**What the task asks:** Retype, exactly and with both ends included, the lines below from the one containing "color: #0f766e ->" through the end; omit the pictures.

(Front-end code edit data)
##########

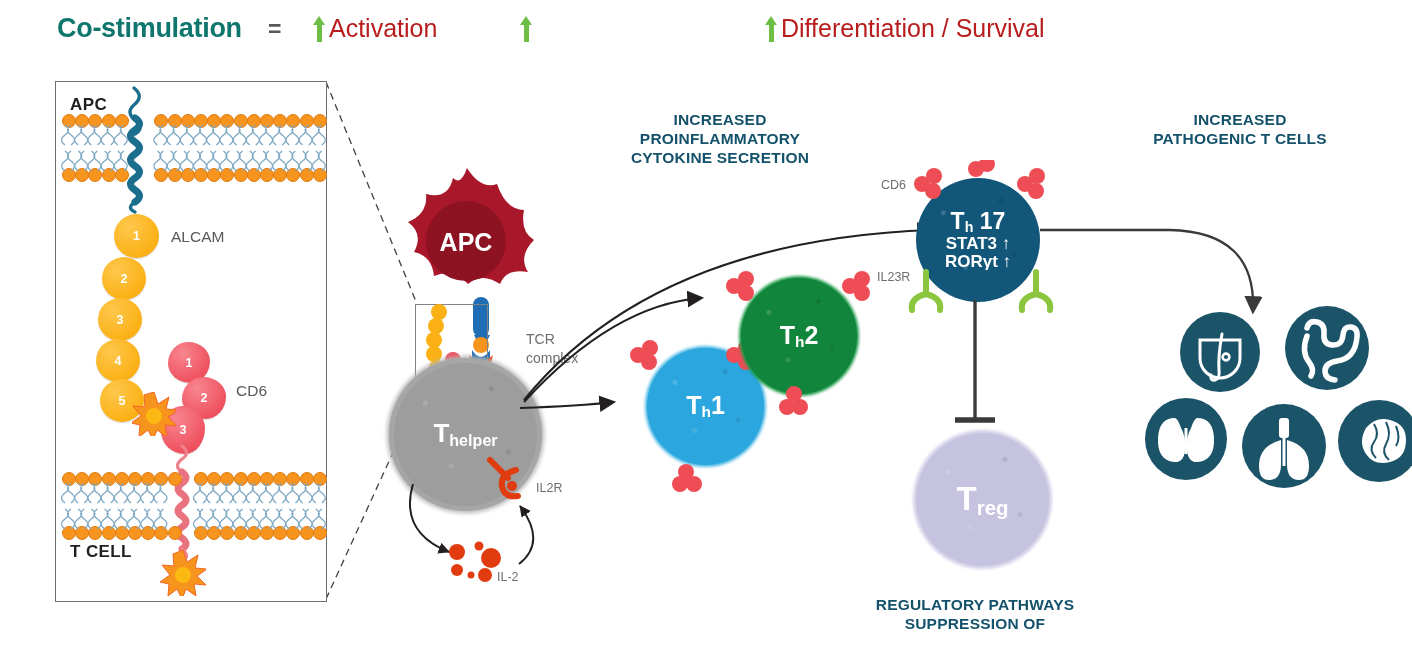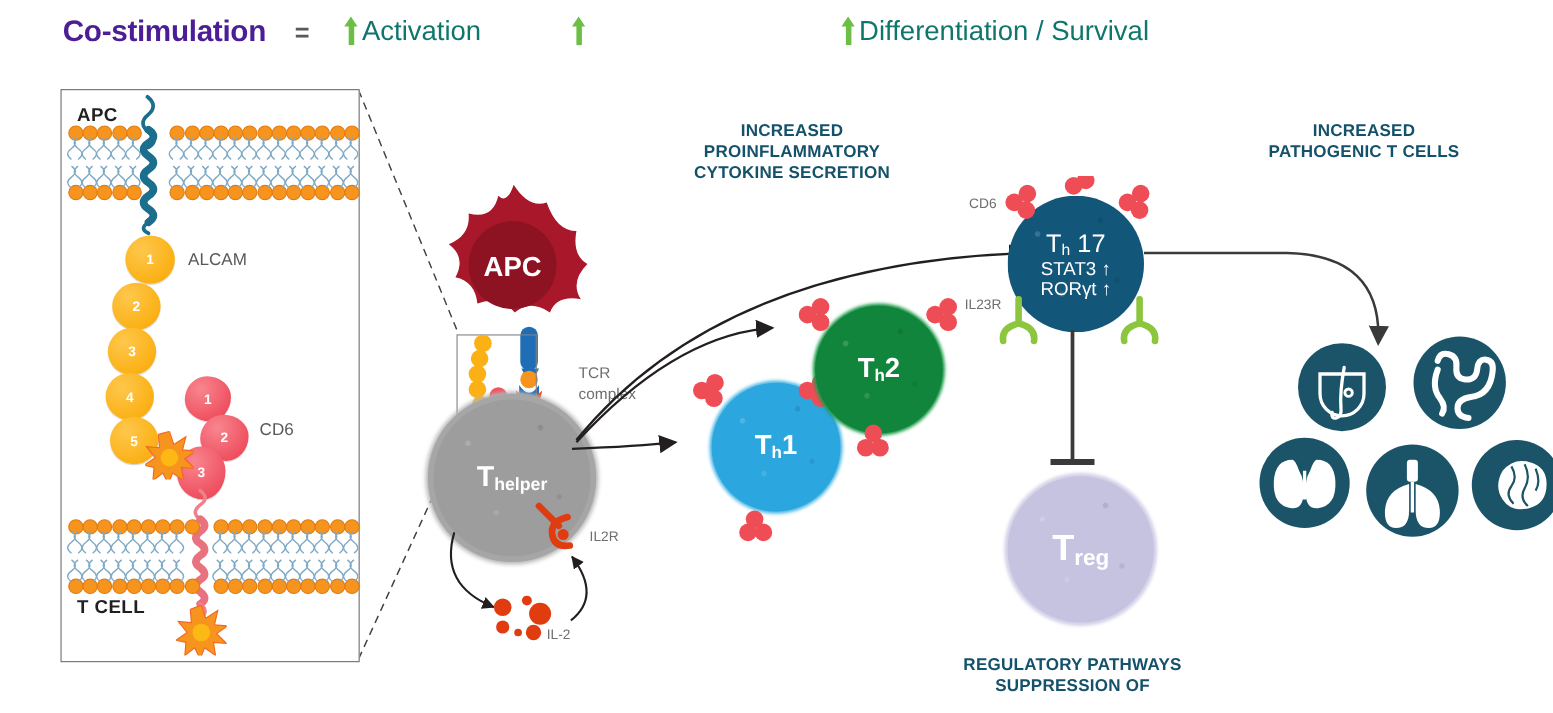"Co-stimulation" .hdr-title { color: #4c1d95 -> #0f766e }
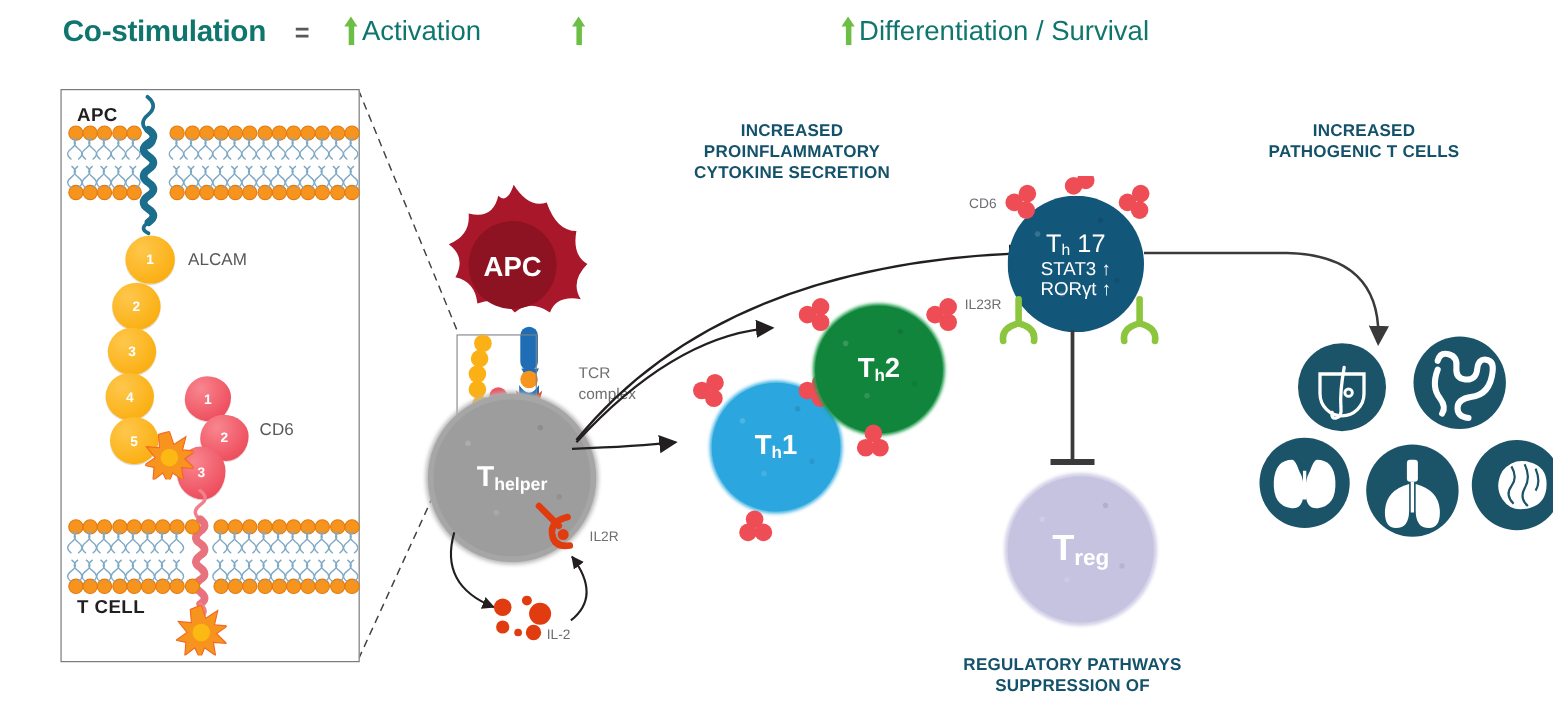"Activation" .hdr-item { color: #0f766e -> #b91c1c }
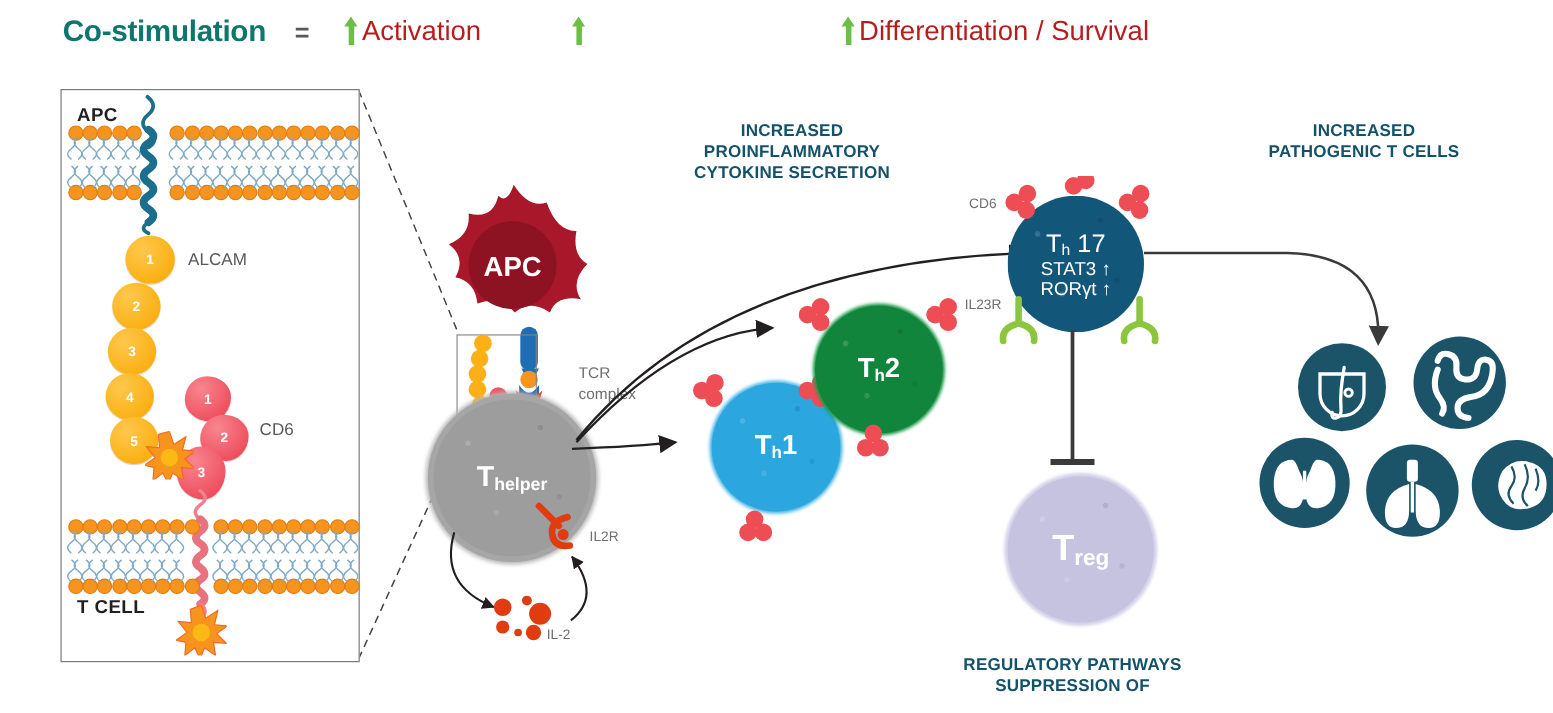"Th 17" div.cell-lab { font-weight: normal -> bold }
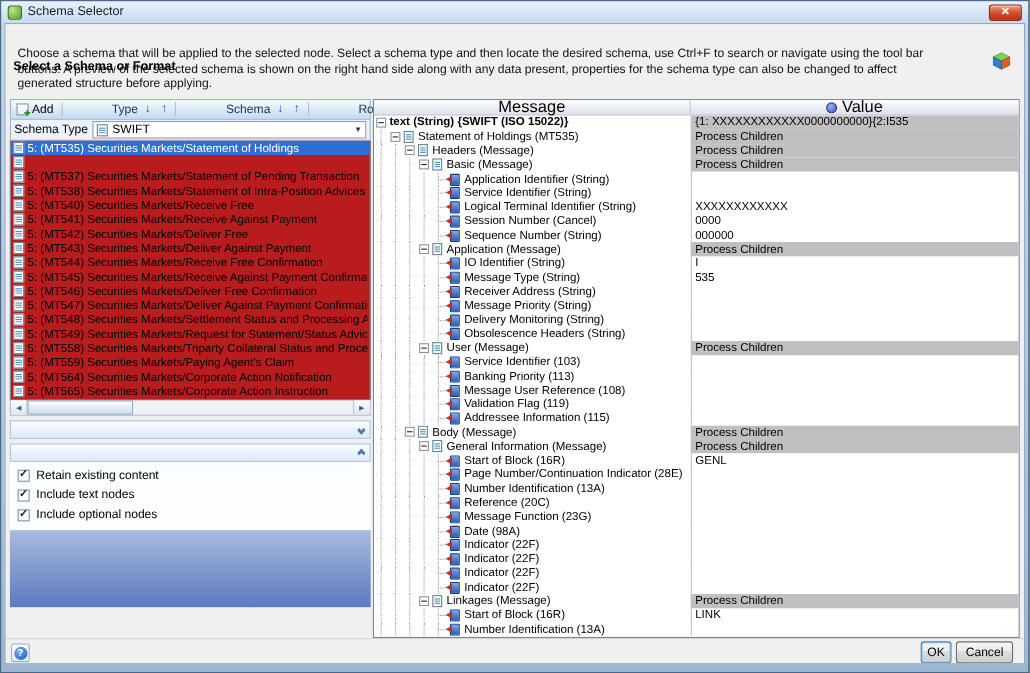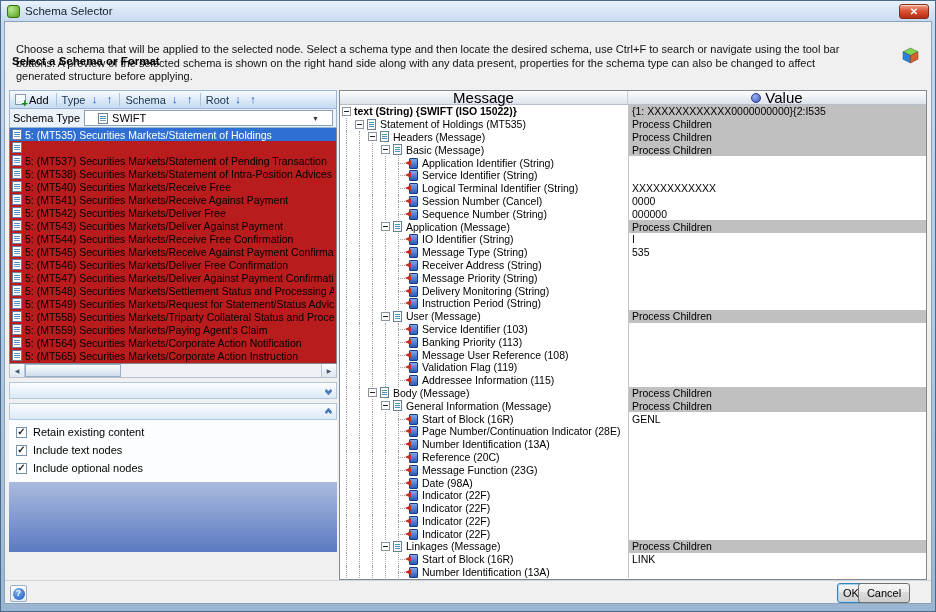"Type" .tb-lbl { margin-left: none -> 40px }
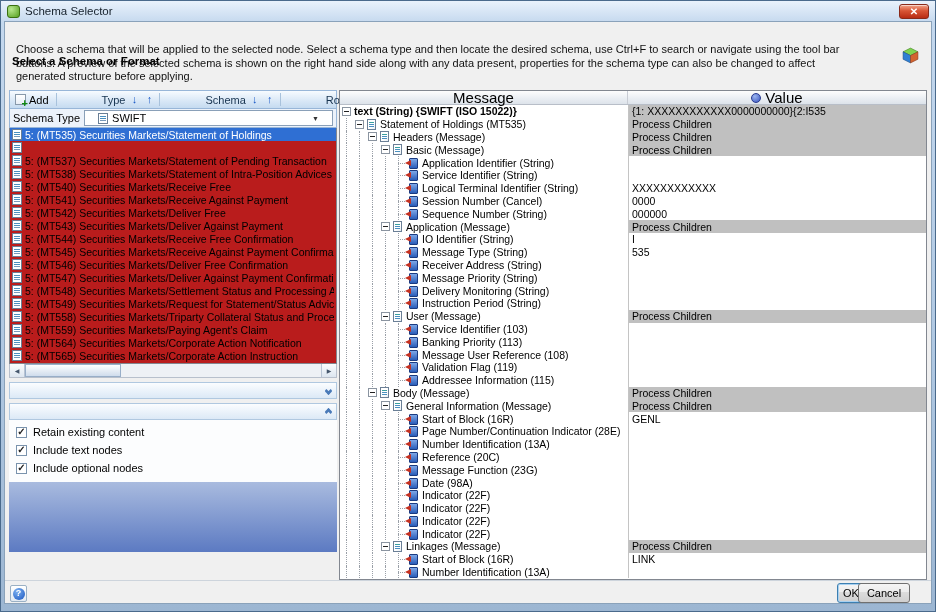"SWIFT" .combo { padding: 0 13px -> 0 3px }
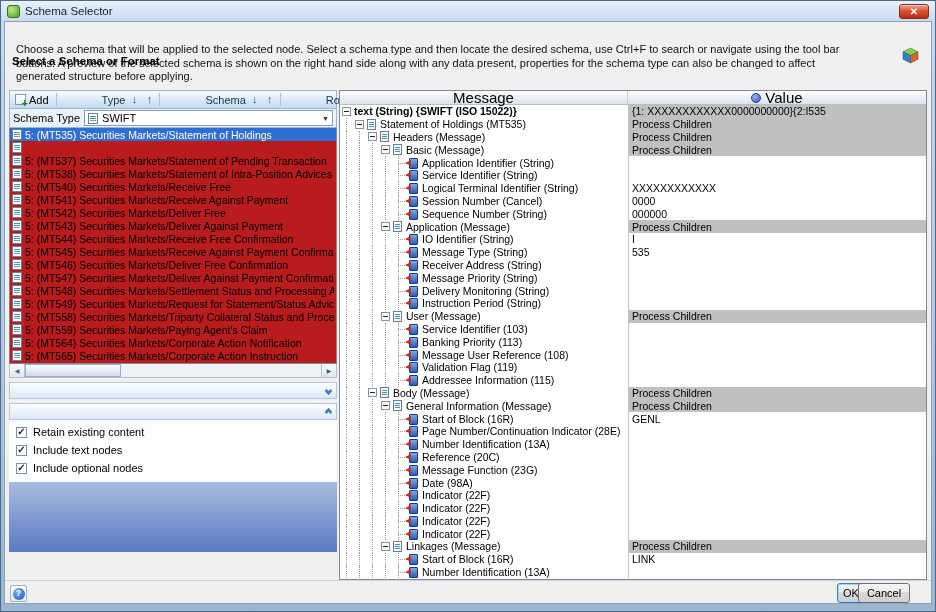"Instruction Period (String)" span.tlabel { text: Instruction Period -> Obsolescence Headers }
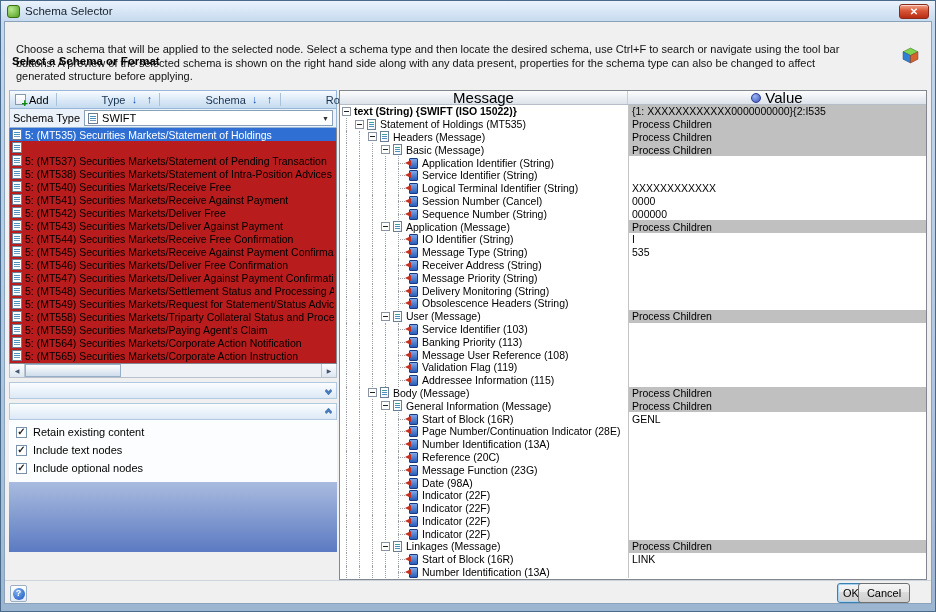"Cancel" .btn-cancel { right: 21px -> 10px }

##########

**Result of the exercise:**
"Activation" .hdr-item { color: #0f766e -> #b91c1c }
"Th 17" div.cell-lab { font-weight: normal -> bold }
"Type" .tb-lbl { margin-left: none -> 40px }
"SWIFT" .combo { padding: 0 13px -> 0 3px }
"Instruction Period (String)" span.tlabel { text: Instruction Period -> Obsolescence Headers }
"Cancel" .btn-cancel { right: 21px -> 10px }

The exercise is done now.